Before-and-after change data
= = = = =

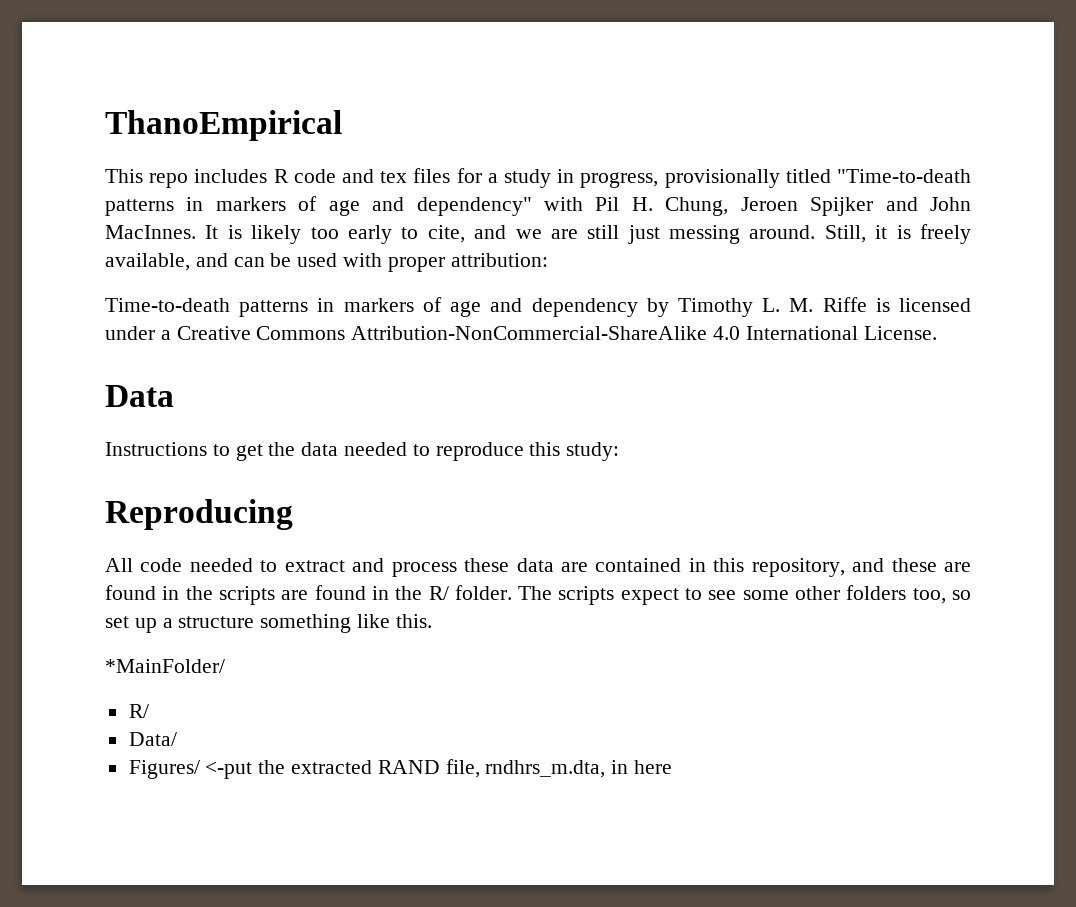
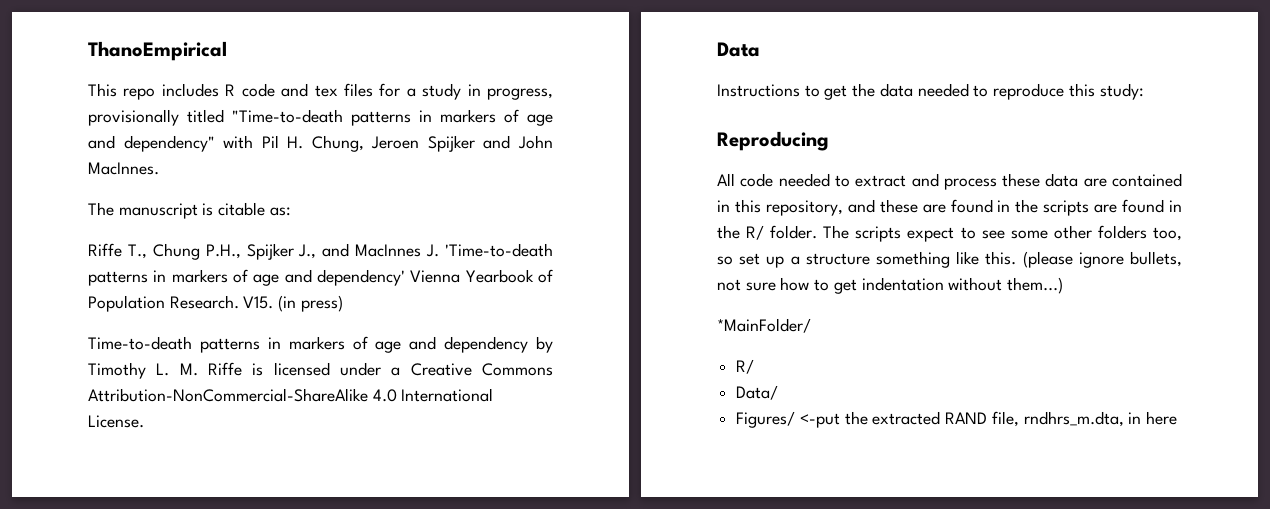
[205,224,972,244] [105,253,548,272] It is likely too early to cite, and we are still just messing around. Still, it is freely available, and can be used with proper attribution: -> [88,202,291,219] [88,243,554,260] [88,269,553,286] [88,295,343,312] // The manuscript is citable as: // Riffe T., Chung P.H., Spijker J., and MacInnes J. 'Time-to-death patterns in markers of age and dependency' Vienna Yearbook of Population Research. V15. (in press)
(432, 621) none -> [1022,251,1182,268] [717,277,1064,294] (please ignore bullets, not sure how to get indentation without them...)

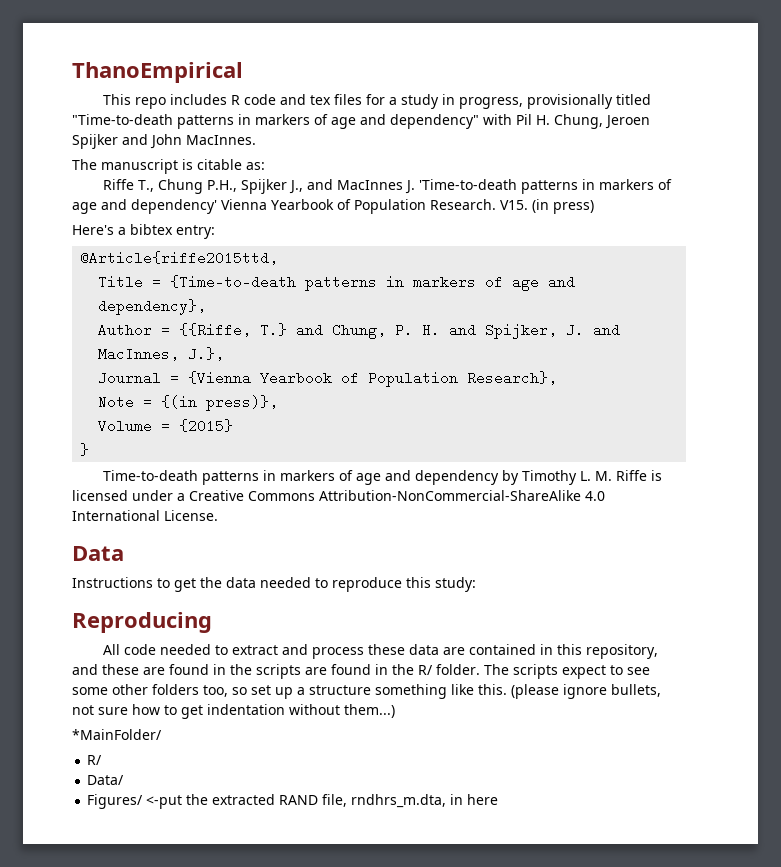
(343, 303) none -> [72,224,215,239] [80,251,279,265] [98,275,576,291] [98,299,207,315] [98,323,621,339] [98,347,225,361] [98,371,558,387] [98,395,279,411] [98,419,234,433] [80,443,90,456] // Here's a bibtex entry: // @Article{riffe2015ttd, // Title = {Time-to-death patterns in markers of age and dependency}, // Author = {{Riffe, T.} and Chung, P. H. and Spijker, J. and MacInnes, J.}, // Journal = {Vienna Yearbook of Population Research}, // Note = {(in press)}, // Volume = {2015} // }

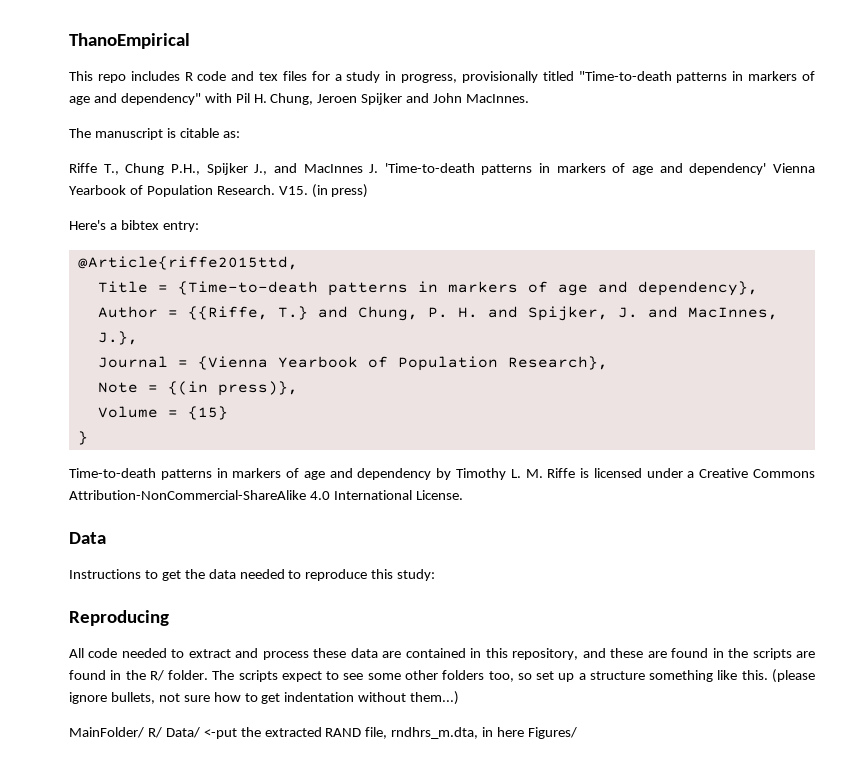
[179,419,234,433] {2015} -> [187,406,228,420] {15}
[72,729,162,740] [87,755,103,765] *MainFolder/ // R/ // -> [69,727,162,738] MainFolder/ R/
[87,794,144,809] // Figures/ -> (200, 732) none
(499, 799) none -> [528,727,578,739] Figures/

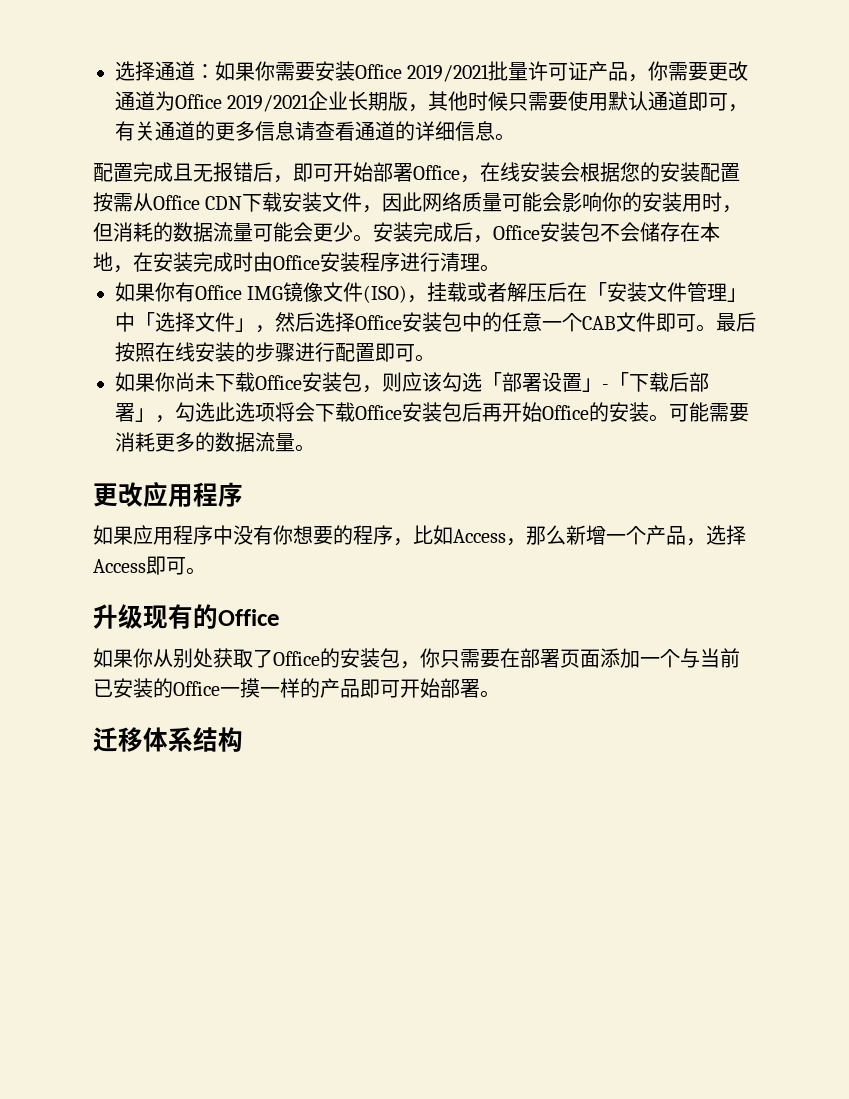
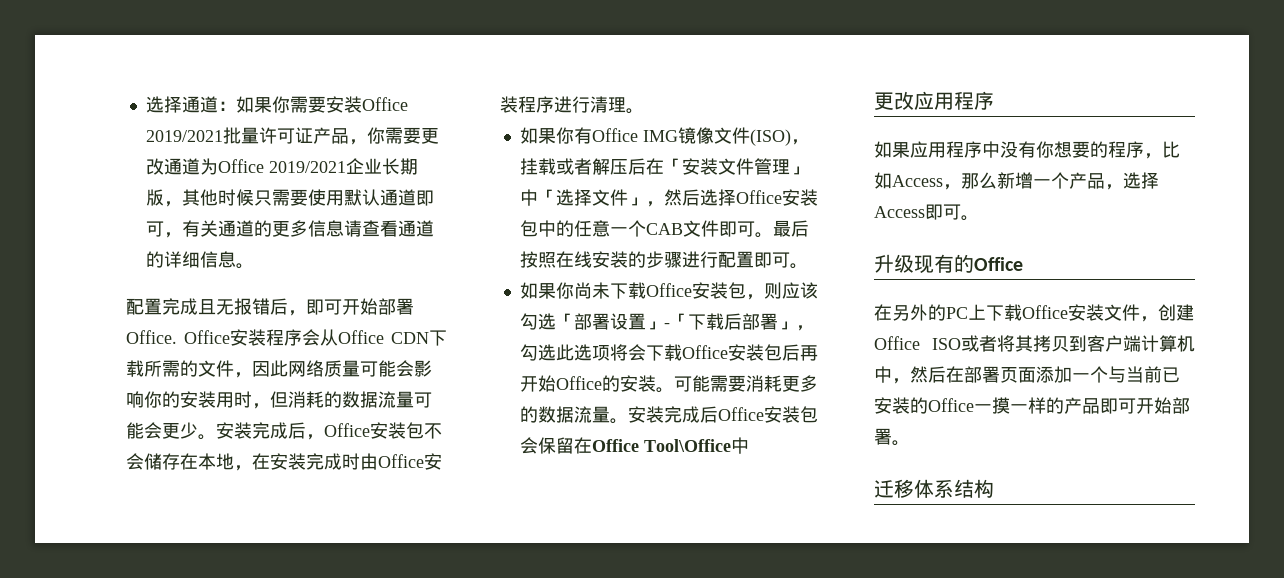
[413,162,740,183] [93,192,133,212] Office，在线安装会根据您的安装配置按需 -> [126,329,320,346] Office. Office安装程序会
[282,192,323,212] 安装 -> [144,360,198,377] 所需的
(315, 448) none -> [627,406,818,423] [519,437,749,454] 安装完成后Office安装包会保留在Office Tool\Office中
[93,648,500,669] 如果你从别处获取了Office的安装包，你只需要 -> [874,304,1194,322] [874,335,1195,352] [874,366,946,384] 在另外的PC上下载Office安装文件，创建Office ISO或者将其拷贝到客户端计算机中，然后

= = = = =

Task statement:
The reply must consist solely of the lines from the one containing "[282,192,323,212] 安装 -> [144,360,198,377] 所需的" through the last line of the data, reproduced exactly.

Solution for this task:
[282,192,323,212] 安装 -> [144,360,198,377] 所需的
(315, 448) none -> [627,406,818,423] [519,437,749,454] 安装完成后Office安装包会保留在Office Tool\Office中
[93,648,500,669] 如果你从别处获取了Office的安装包，你只需要 -> [874,304,1194,322] [874,335,1195,352] [874,366,946,384] 在另外的PC上下载Office安装文件，创建Office ISO或者将其拷贝到客户端计算机中，然后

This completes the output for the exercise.